[Modification records]
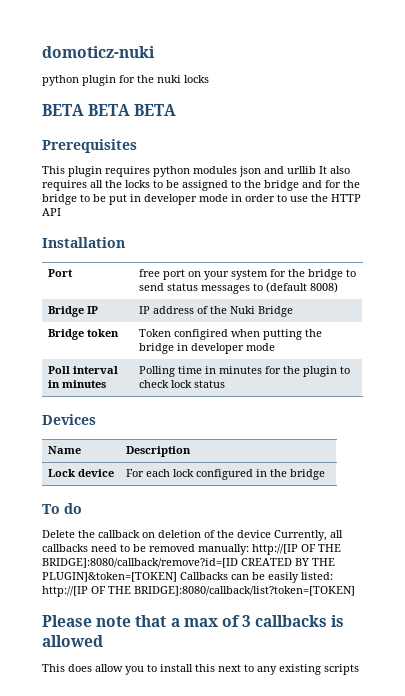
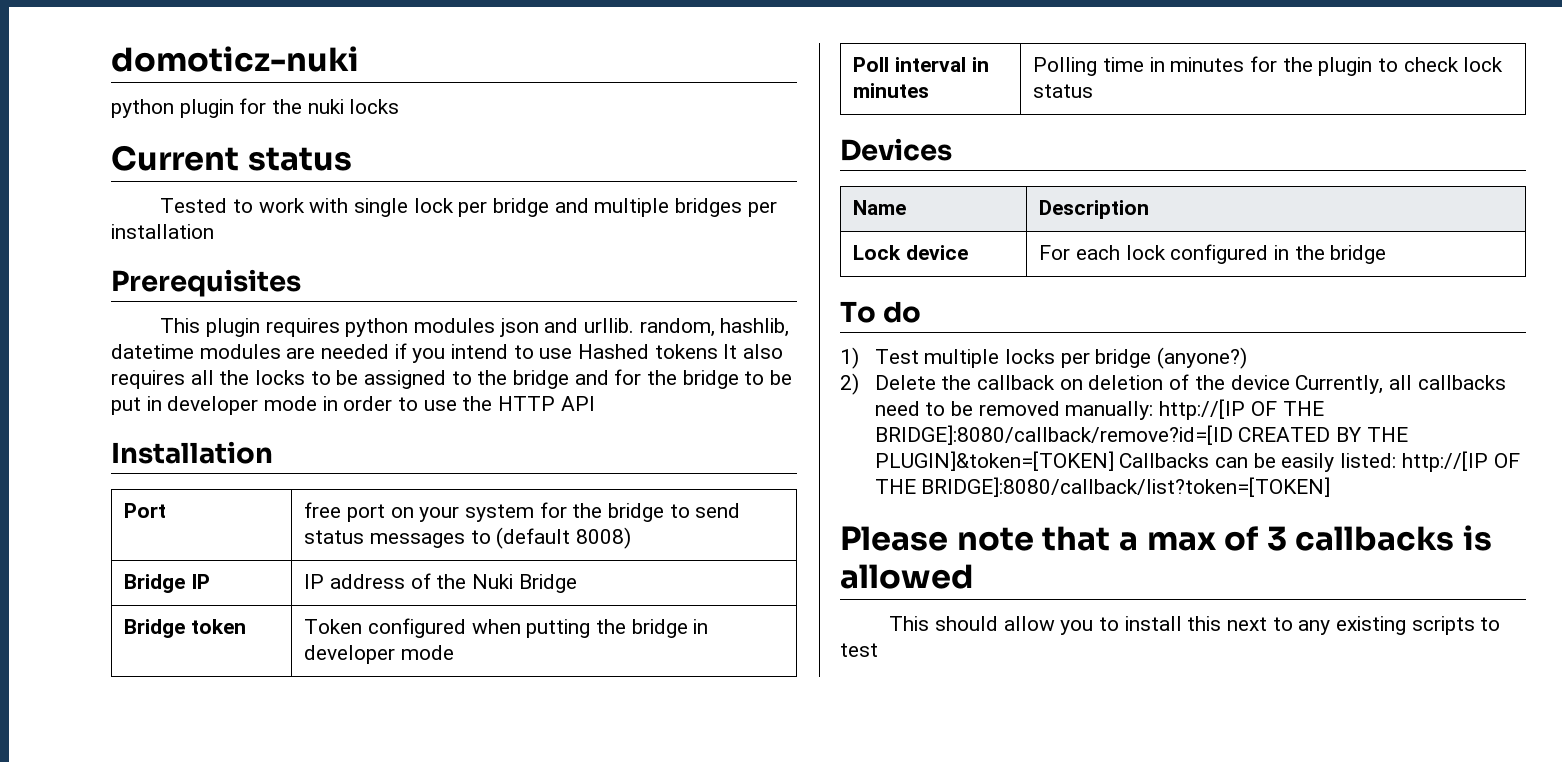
[42,104,177,116] BETA BETA BETA -> [111,145,352,171] [160,198,777,217] [111,224,214,239] Current status // Tested to work with single lock per bridge and multiple bridges per installation
[287,166,316,174] urllib -> [584,318,790,337] [111,343,718,363] urllib. random, hashlib, datetime modules are needed if you intend to use Hashed tokens
[173,329,228,340] configired -> [368,618,467,638] configured
(82, 508) none -> [840,347,1248,369] [840,373,859,395] 1) Test multiple locks per bridge (anyone?) // 2)
[68,664,92,672] does -> [935,616,999,631] should
(359, 669) none -> [1480,617,1501,631] [840,643,878,657] to test

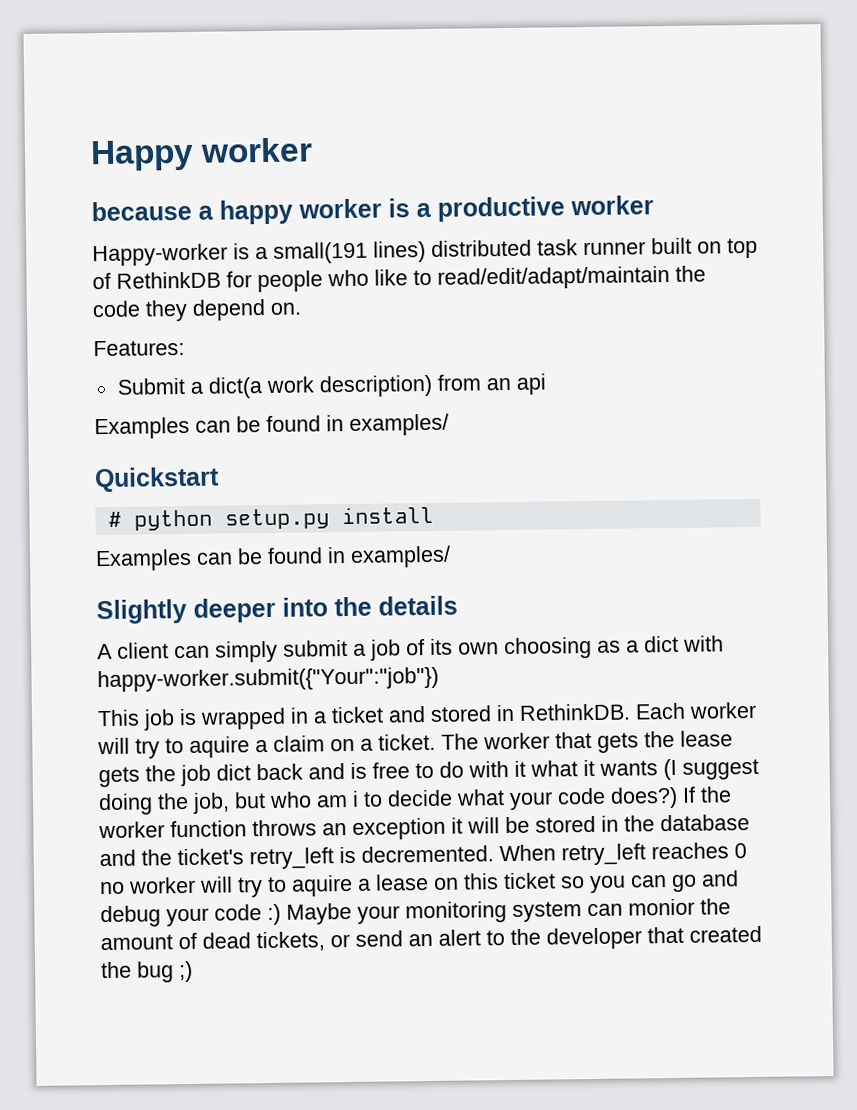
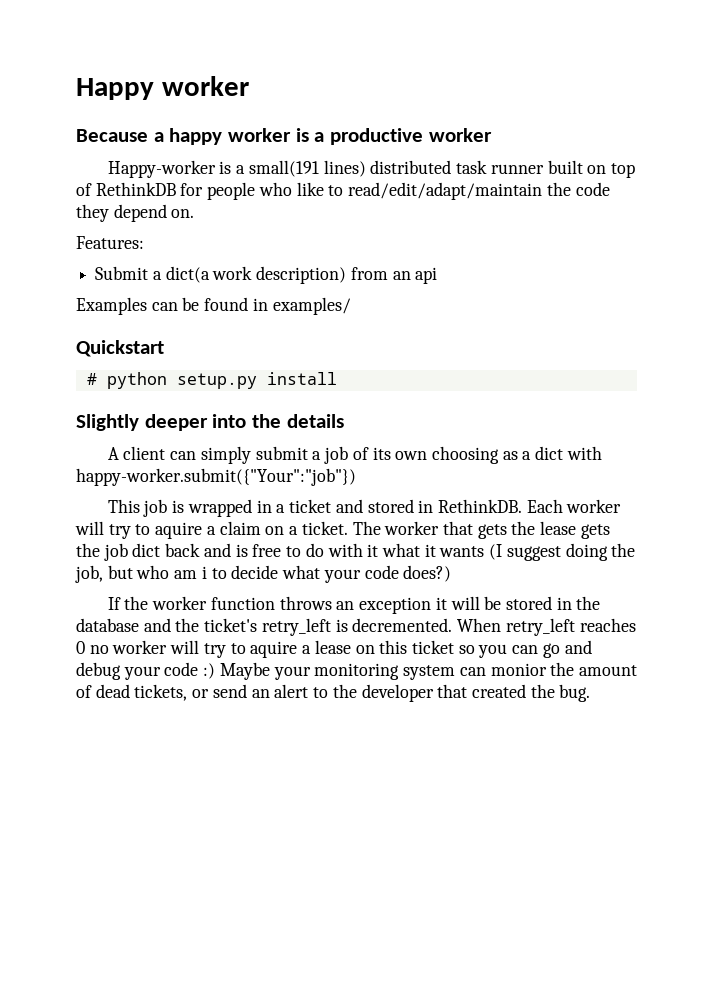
[91,200,192,222] because -> [76,129,148,142] Because
[95,545,451,572] // Examples can be found in examples/ -> (337, 378) none
(678, 797) none -> (452, 573) //
[137,960,193,983] bug ;) -> [559,684,591,702] bug.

▸ Aim of the exercise
Write out exactly the lines starting with the one that holds "[95,545,451,572] // Examples" and running through the last line above.

▸ Answer to the problem
[95,545,451,572] // Examples can be found in examples/ -> (337, 378) none
(678, 797) none -> (452, 573) //
[137,960,193,983] bug ;) -> [559,684,591,702] bug.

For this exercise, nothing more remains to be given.